Margaret Burnett

From Wikipedia, the free encyclopedia
Jump to navigation Jump to search

Margaret M. Burnett (born 1949) is a computer scientist specializing in work at the intersection of human computer interaction and software engineering, and known for her pioneering work in visual programming languages, end-user software engineering, and gender-inclusive software. She is a Distinguished Professor of Computer Science at Oregon State University,[1][2], a member of the CHI Academy, and a Fellow of the Association for Computing Machinery.[3]

Education and career[edit]

Burnett was born in 1949, and is originally from Springfield, Illinois. She studied at Miami University of Ohio from 1967 to 1970, brought their in part by their newly established program in computer science but eventually majoring in mathematics. After graduating, she became a software engineer for Procter & Gamble, the first women hired in a management position at their Ivorydale factory and research center in Cincinnati, Ohio. She left soon after, following her husband to Santa Fe, New Mexico, where she started her own business, and then to Lawrence, Kansas.[1]

In Kansas, she became a student again at the University of Kansas (KU). She earned a master's degree there in 1981, began working as a independent consultant, then started a small consulting business with William Bulgren, a professor at KU, and eventually returned to KU for a Ph.D. in 1987.[1] Her dissertation, Abstraction in the Demand-Driven, Temporal-Assignment, Visual Language Model, concerned visual programming languages and was supervised by Allen L. Ambler.[1][4]

On completing her doctorate, she became a Computer Science faculty member at Michigan Technological University. In 1993, she moved to Oregon State University's Computer Science Department.[1] She and Cherri M. Pancake (hired the same year), were the first two women to be hired as tenure-track Computer Science faculty at Oregon State.

Activism[edit]

As a graduate student at the University of Kansas, Burnett founded a group for the professional women of Lawrence, Kansas to network for each other, the Lawrence Women's Network, which is still active.[1]

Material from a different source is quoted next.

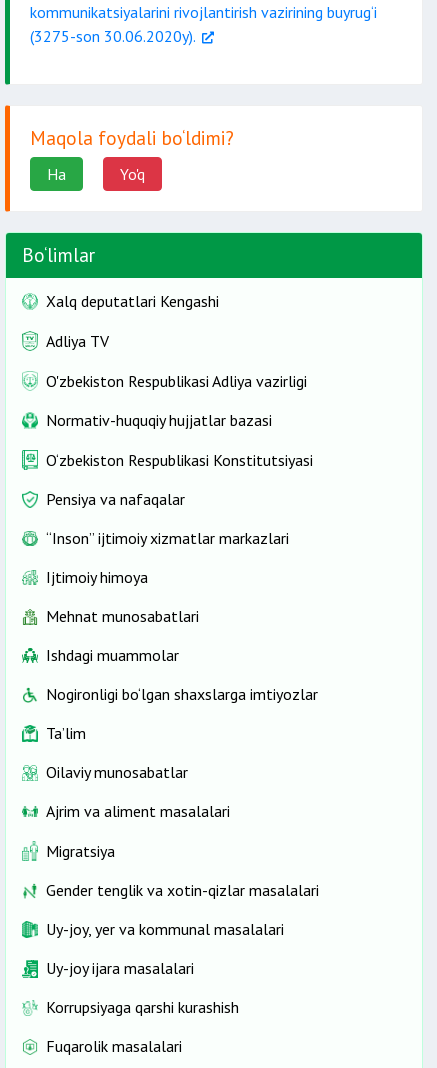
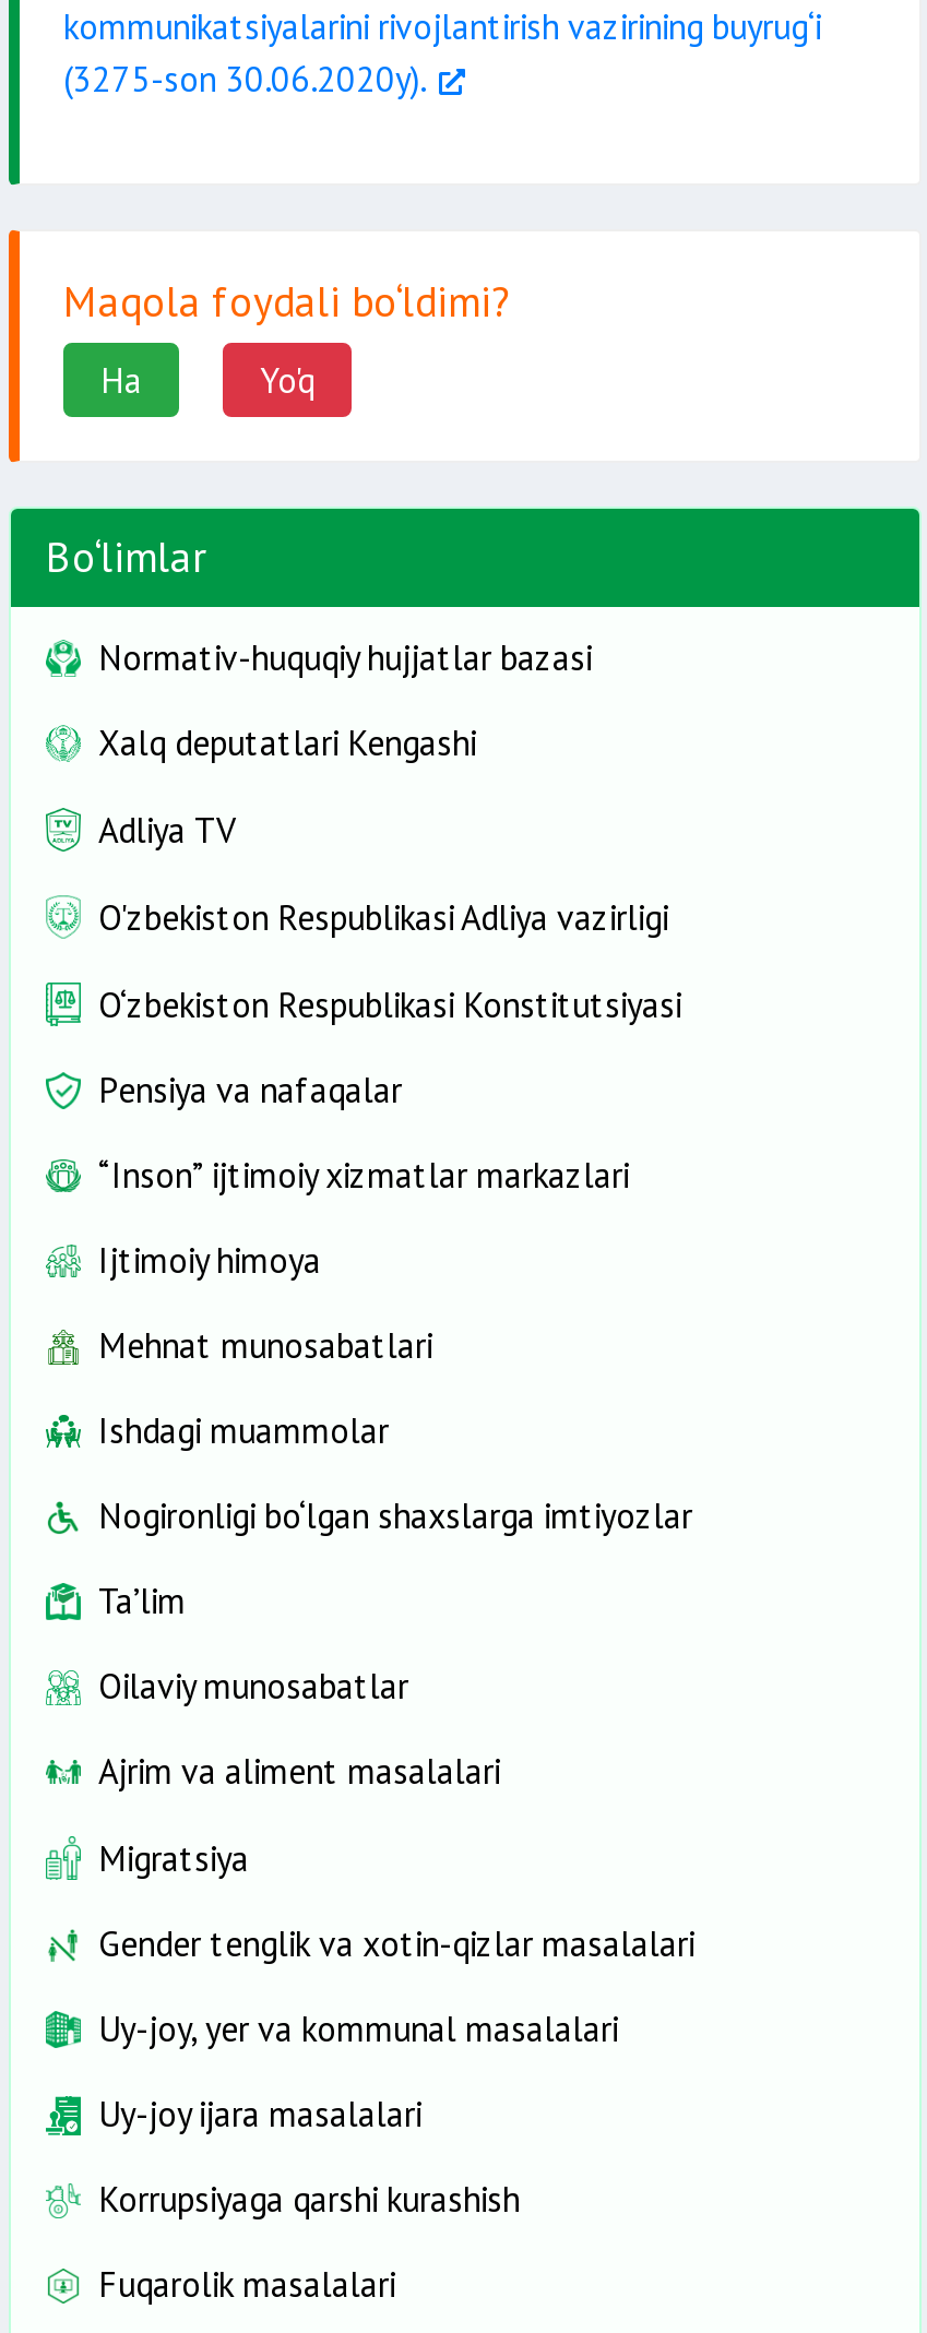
moved [46,291,307,391] -> [98,721,668,938]: Xalq deputatlari Kengashi | Adliya TV | O'zbekiston Respublikasi Adliya vazirligi
moved [46,410,272,430] -> [98,635,592,679]: Normativ-huquqiy hujjatlar bazasi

In the early 2000s she began developing methods for software engineers to check how gender-inclusive their software is,[1] and she has given keynote addresses in software engineering concerning issues of gender-inclusivity for software and software engineers.[2]

Recognition[edit]

In 2016, Burnett became a Distinguished Professor at Oregon State University,[1] and was named to the CHI Academy.[5] She was elected as a Fellow of the Association for Computing Machinery in 2017 "for contributions to end-user software engineering, understanding gender biases in software, and broadening participation in computing".[3]

References[edit]

  1. ^ a b c d e f g h Peterson, Chris (January 10, 2017), "Margaret Burnett Oral History Interview", Sesquicentennial Oral History Project, Oregon State University, retrieved 2018-10-17
  2. ^ a b People of ACM – Margaret Burnett, Association for Computing Machinery, November 17, 2016
  3. ^ a b ACM Recognizes 2017 Fellows for Making Transformative Contributions and Advancing Technology in the Digital Age, Association for Computing Machinery, December 11, 2017, retrieved 2018-10-17
  4. ^ Margaret Burnett at the Mathematics Genealogy Project
  5. ^ 2016 SIGCHI Awards, ACM SIGCHI, retrieved 2018-10-17

External links[edit]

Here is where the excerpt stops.